### Brief:
From the line with "(local or cloud)" through the final line, transcribe the material below character for character; include no other lines.
BEGIN
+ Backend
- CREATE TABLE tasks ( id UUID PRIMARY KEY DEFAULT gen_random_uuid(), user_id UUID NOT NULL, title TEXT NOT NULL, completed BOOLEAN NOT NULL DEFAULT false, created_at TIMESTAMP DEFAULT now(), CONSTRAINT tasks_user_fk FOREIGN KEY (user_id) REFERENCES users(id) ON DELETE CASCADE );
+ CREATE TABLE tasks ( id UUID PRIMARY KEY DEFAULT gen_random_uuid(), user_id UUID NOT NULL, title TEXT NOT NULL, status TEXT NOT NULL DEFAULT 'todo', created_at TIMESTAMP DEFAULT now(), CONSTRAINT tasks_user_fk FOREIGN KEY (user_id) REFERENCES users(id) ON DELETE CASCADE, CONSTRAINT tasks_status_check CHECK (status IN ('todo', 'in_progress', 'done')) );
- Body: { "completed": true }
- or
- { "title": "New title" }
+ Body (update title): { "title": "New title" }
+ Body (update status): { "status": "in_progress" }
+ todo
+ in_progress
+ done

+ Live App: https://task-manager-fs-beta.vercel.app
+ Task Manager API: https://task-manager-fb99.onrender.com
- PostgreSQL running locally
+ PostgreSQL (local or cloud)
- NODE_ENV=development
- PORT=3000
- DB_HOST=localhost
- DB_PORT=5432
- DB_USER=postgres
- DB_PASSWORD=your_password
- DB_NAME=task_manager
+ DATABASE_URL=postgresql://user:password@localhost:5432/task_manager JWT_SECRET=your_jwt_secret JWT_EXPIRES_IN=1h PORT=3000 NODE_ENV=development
END
### Exercise result:
+ PostgreSQL (local or cloud)
- NODE_ENV=development
- PORT=3000
- DB_HOST=localhost
- DB_PORT=5432
- DB_USER=postgres
- DB_PASSWORD=your_password
- DB_NAME=task_manager
+ DATABASE_URL=postgresql://user:password@localhost:5432/task_manager JWT_SECRET=your_jwt_secret JWT_EXPIRES_IN=1h PORT=3000 NODE_ENV=development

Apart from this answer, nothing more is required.